Over the past two years, Frazier also had his share of clutch hits for the Mets. He was a known locker room leader and in case you forgot, the man who came up with the Polar Bear nickname for Pete Alonso.
Despite these positives, Frazier never felt like a true Mets player. A reason for it may be the timing of when he did play for this ball club.
The 2018 Mets were supposed to pick up right where the 2016 squad left off. The 2017 campaign was their mulligan during an era of postseason appearances. Well, things didn’t go as many of us scripted. Injuries, poor play, and an early-season collapse in June all made this into a less memorable campaign.
During this year with the Mets, Frazier hit only .213 and did something he never typically did: miss time due to injury. An ironman of sorts throughout his career, Frazier only participated in 115 games for the Mets in 2018.
Fans were rubbed the wrong way from the start. Frazier represented the plethora of bad signings made by Sandy Alderson in the offseason. Together with Jay Bruce, Anthony Swarzak, Jason Vargas, and even Jose Reyes, he was just another veteran making good money and not playing up to his salary.
Fortunately, Frazier had a healthier year in 2019 and even raised his batting average to .251. He still failed to endear himself to fans in part because of his famous trigger finger on Twitter with the block button.

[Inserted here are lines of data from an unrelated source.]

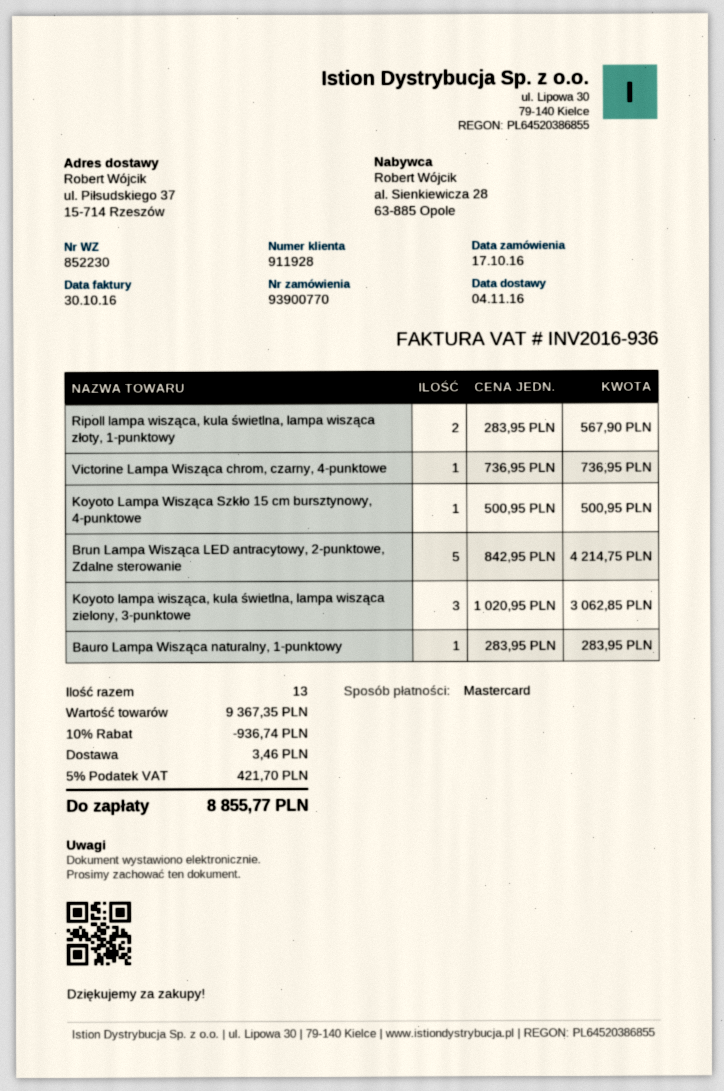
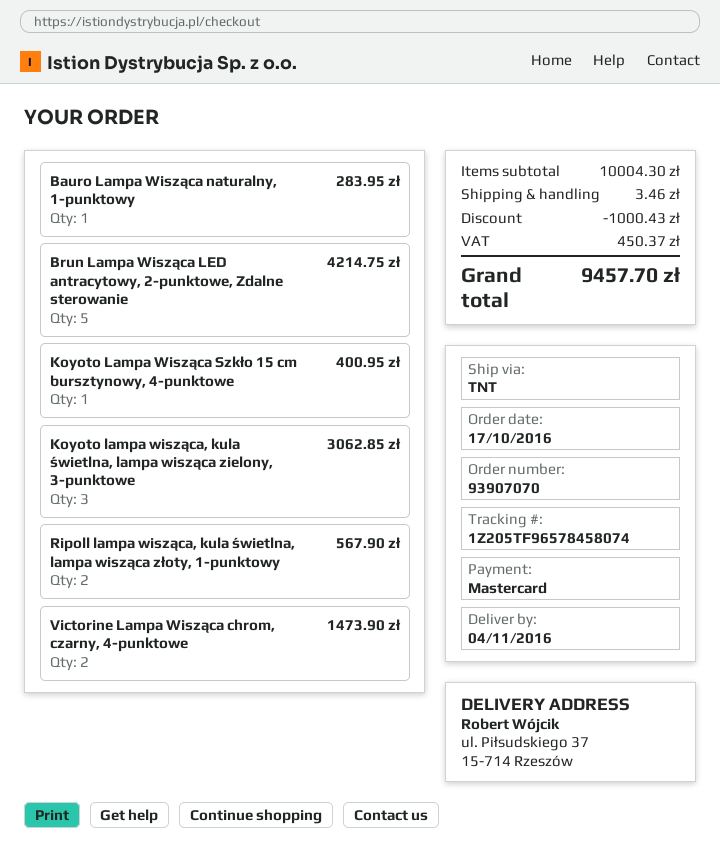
order number: 93900770 -> 93907070
Victorine Lampa Wisząca chrom, czarny, 4-punktowe: 1 for 736.95 -> 2 for 1473.90
Koyoto Lampa Wisząca Szkło 15 cm bursztynowy, 4-punktowe: 1 for 500.95 -> 1 for 400.95
subtotal: 9367.35 -> 10004.30
discount: 936.74 -> 1000.43
tax: 421.70 -> 450.37
total: 8855.77 -> 9457.70

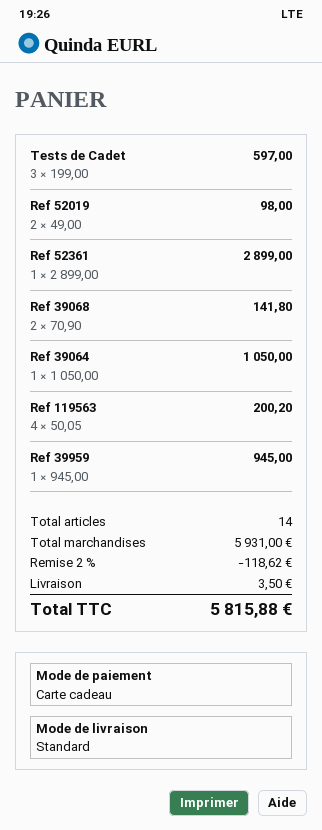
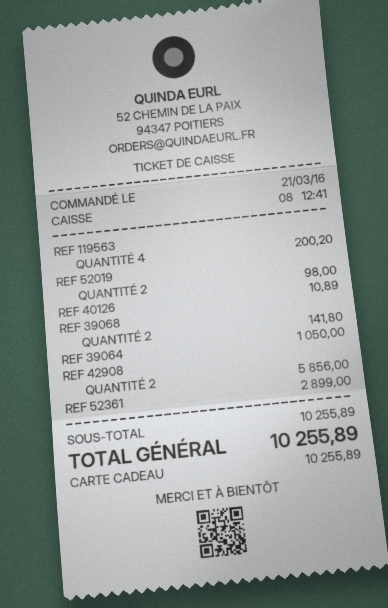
Tests de Cadet: 3 for 597.00 -> none
Ref 39959: 1 for 945.00 -> none
REF 40126: none -> 1 for 10.89
REF 42908: none -> 2 for 5856.00
subtotal: 5931.00 -> 10255.89
discount: 2% = 118.62 -> none
shipping: 3.50 -> none
total: 5815.88 -> 10255.89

The improvements on the field didn’t help much. Frazier was viewed as a lame-duck veteran last year. In a season with a lot of excitement about younger players, it felt like his at-bats were better utilized on J.D. Davis and others.
The situation was never right for Frazier in Queens. It’s nobody’s fault. The timing didn’t mesh well.
On a squad bound for the postseason with plenty of winning pieces around him, it would have been a different story.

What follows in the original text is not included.